Dataset excerpts -
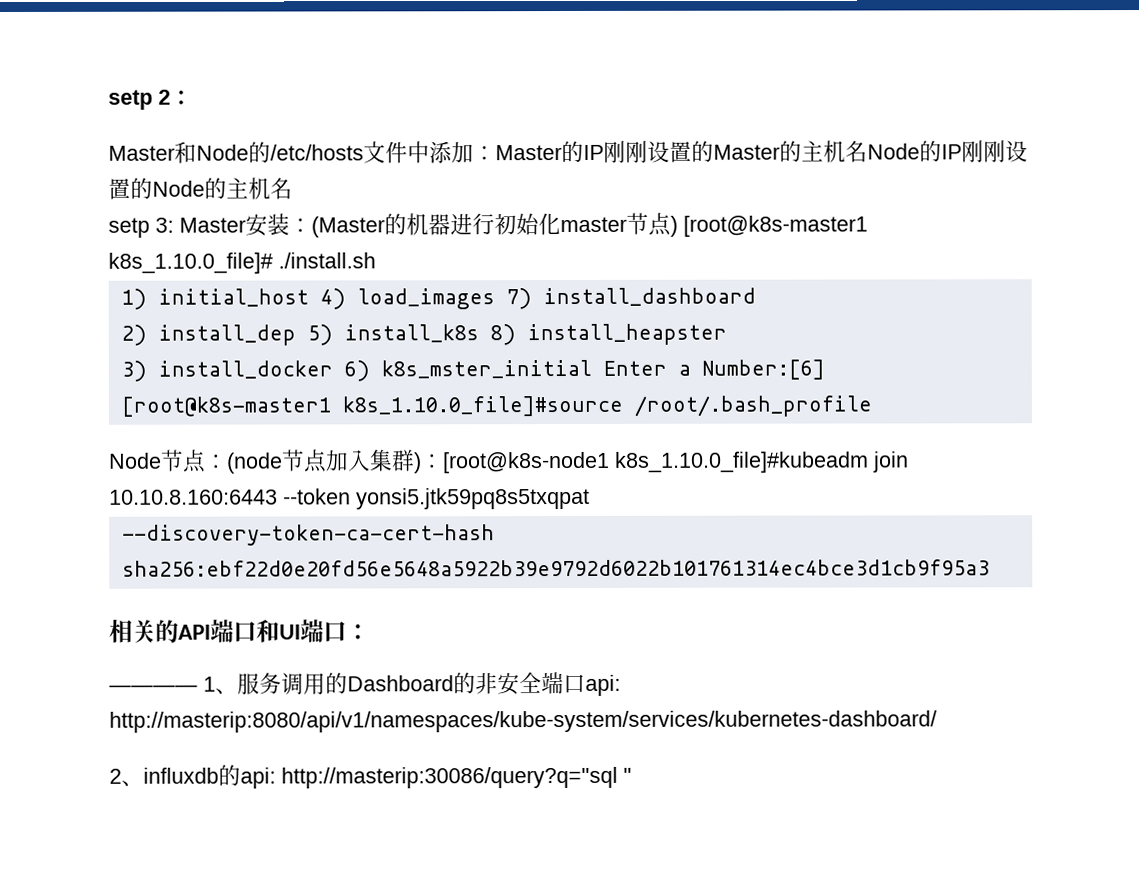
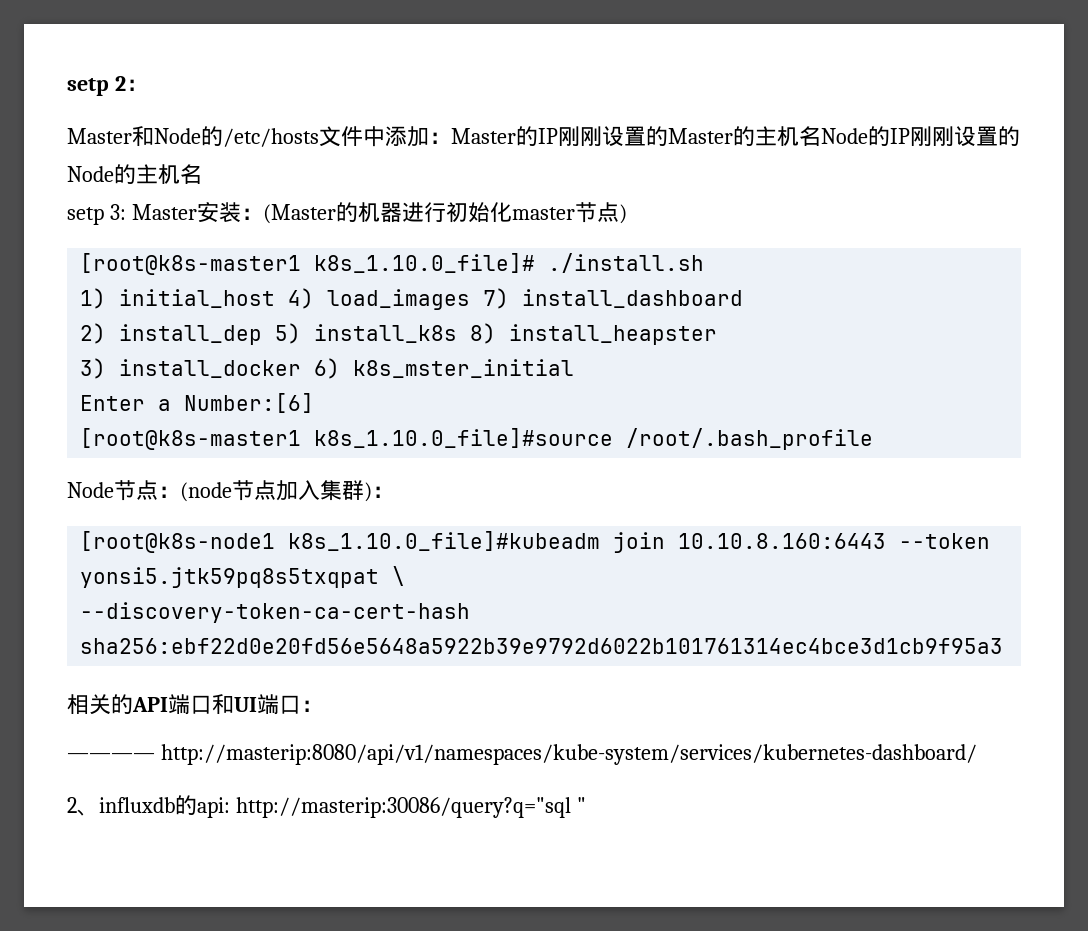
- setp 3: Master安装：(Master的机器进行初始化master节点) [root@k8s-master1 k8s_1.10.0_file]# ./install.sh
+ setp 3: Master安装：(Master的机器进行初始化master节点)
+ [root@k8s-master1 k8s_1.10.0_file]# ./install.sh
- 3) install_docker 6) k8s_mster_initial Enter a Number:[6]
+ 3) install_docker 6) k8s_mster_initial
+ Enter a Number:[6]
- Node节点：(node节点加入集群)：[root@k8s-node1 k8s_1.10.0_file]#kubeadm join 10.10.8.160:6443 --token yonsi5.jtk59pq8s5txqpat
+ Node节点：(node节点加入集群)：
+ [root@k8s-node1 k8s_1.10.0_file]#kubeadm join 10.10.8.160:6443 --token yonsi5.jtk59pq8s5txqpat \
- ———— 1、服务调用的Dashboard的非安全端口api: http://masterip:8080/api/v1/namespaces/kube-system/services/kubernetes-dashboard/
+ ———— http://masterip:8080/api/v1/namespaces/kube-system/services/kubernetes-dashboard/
==
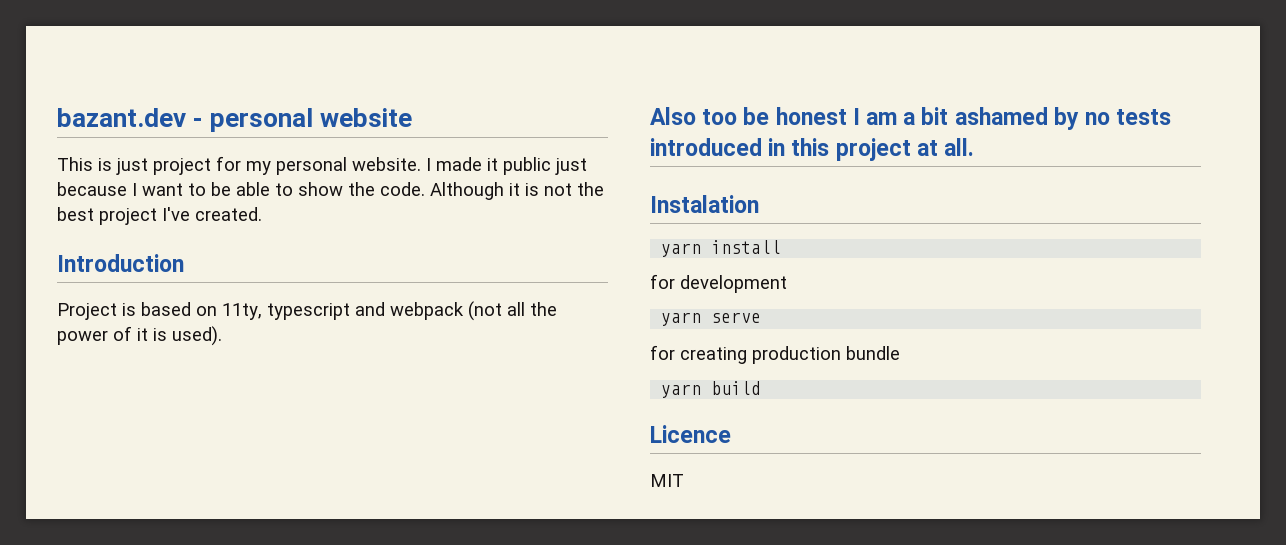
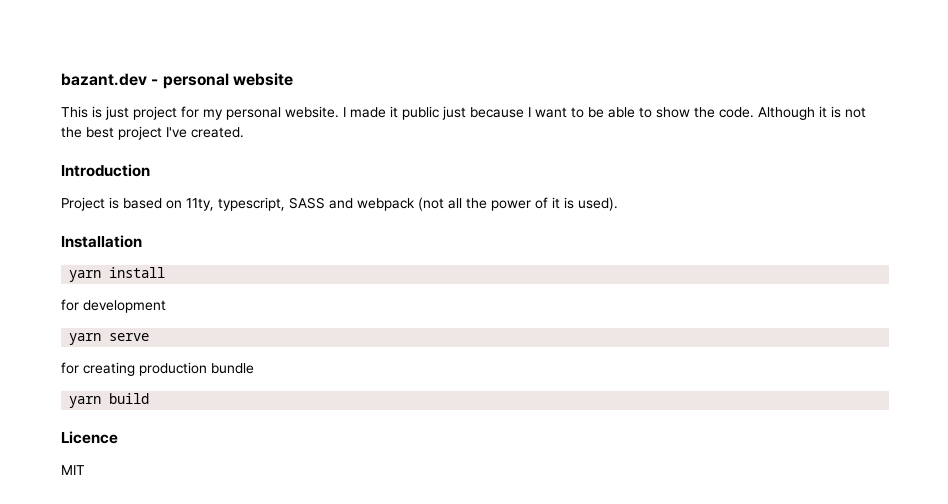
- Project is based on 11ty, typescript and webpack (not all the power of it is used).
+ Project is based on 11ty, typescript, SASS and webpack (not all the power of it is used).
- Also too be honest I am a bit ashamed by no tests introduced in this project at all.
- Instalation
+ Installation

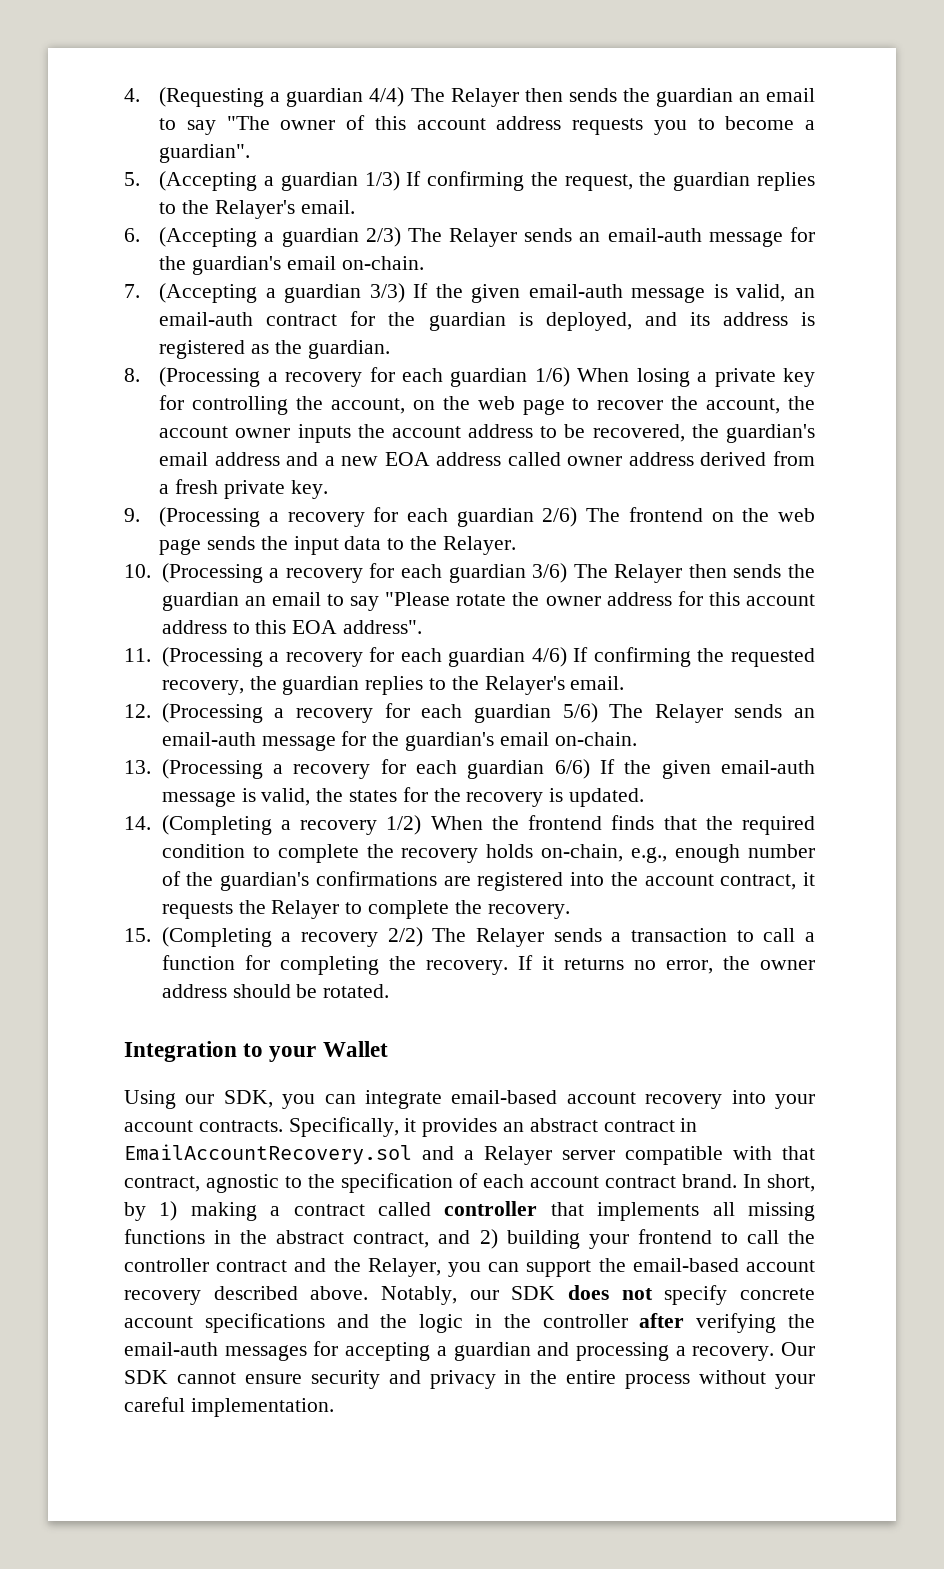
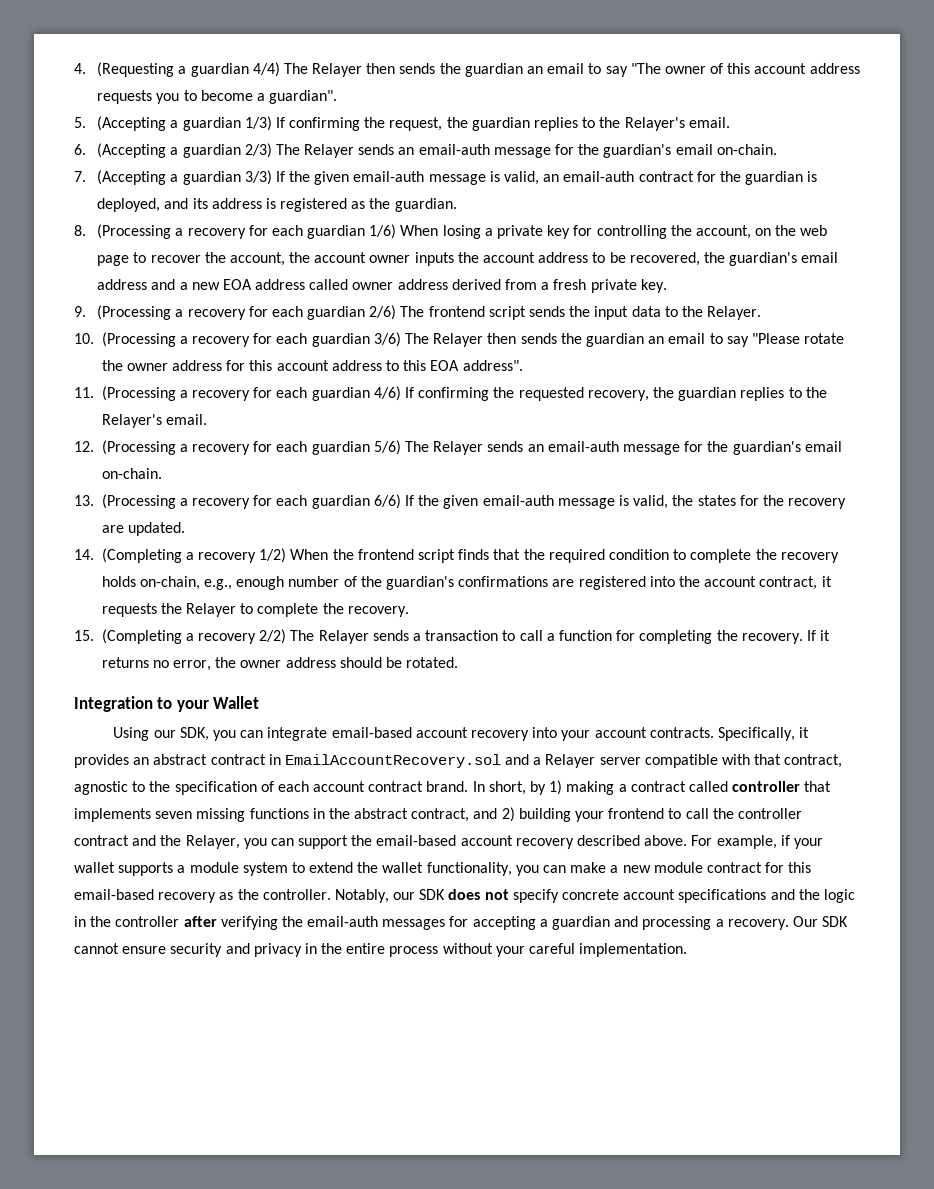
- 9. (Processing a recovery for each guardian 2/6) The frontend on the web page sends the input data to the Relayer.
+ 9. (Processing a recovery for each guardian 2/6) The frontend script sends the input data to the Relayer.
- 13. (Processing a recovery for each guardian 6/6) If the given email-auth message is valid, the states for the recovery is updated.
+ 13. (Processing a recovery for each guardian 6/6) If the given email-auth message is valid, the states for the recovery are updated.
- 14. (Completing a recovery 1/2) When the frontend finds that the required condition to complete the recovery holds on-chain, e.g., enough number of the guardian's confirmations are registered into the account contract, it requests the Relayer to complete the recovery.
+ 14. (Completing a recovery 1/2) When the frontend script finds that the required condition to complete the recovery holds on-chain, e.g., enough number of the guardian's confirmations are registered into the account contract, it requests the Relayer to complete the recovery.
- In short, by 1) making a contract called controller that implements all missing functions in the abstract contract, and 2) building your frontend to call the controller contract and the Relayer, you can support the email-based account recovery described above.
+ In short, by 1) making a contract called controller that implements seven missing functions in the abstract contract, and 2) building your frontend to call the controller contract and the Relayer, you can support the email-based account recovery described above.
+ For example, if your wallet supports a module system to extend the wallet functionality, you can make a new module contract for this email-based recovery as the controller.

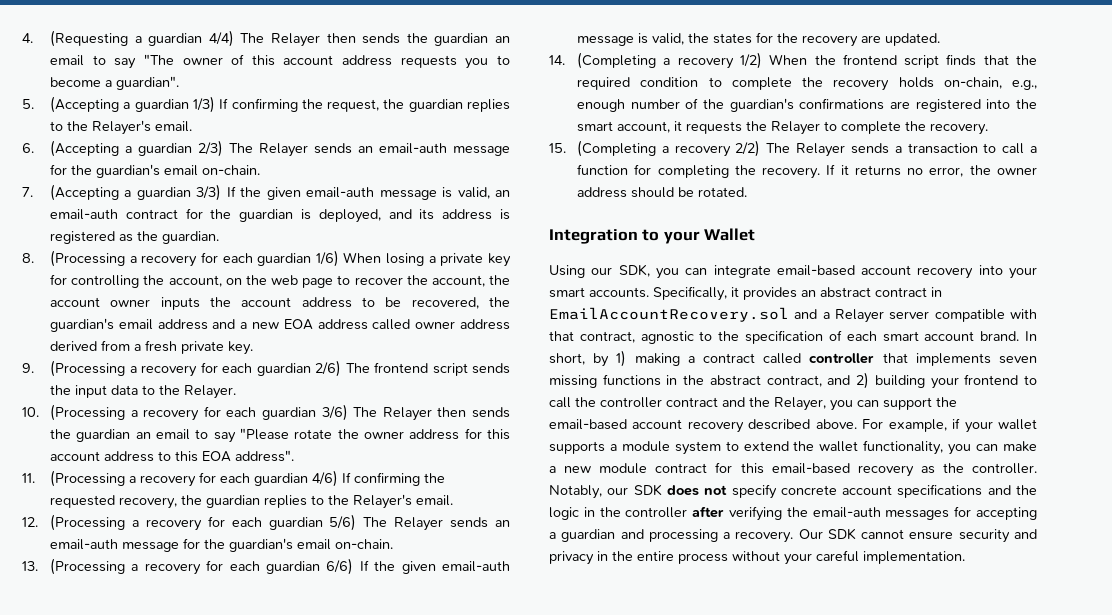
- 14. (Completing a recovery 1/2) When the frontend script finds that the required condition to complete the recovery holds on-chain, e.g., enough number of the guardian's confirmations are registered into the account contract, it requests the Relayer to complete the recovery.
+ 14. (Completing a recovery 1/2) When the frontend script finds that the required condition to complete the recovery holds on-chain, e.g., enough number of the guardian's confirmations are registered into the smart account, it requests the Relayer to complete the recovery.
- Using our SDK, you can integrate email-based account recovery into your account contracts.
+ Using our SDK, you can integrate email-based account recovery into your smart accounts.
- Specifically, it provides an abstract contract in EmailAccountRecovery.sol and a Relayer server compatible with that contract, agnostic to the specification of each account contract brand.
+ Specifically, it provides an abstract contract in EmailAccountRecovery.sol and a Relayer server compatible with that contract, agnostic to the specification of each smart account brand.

Requirement - Without the pictures, give again exactly the lines above starting at the line containing "- Also too be" and ending at the line containing "- In short, by".

Problem solution -
- Also too be honest I am a bit ashamed by no tests introduced in this project at all.
- Instalation
+ Installation

- 9. (Processing a recovery for each guardian 2/6) The frontend on the web page sends the input data to the Relayer.
+ 9. (Processing a recovery for each guardian 2/6) The frontend script sends the input data to the Relayer.
- 13. (Processing a recovery for each guardian 6/6) If the given email-auth message is valid, the states for the recovery is updated.
+ 13. (Processing a recovery for each guardian 6/6) If the given email-auth message is valid, the states for the recovery are updated.
- 14. (Completing a recovery 1/2) When the frontend finds that the required condition to complete the recovery holds on-chain, e.g., enough number of the guardian's confirmations are registered into the account contract, it requests the Relayer to complete the recovery.
+ 14. (Completing a recovery 1/2) When the frontend script finds that the required condition to complete the recovery holds on-chain, e.g., enough number of the guardian's confirmations are registered into the account contract, it requests the Relayer to complete the recovery.
- In short, by 1) making a contract called controller that implements all missing functions in the abstract contract, and 2) building your frontend to call the controller contract and the Relayer, you can support the email-based account recovery described above.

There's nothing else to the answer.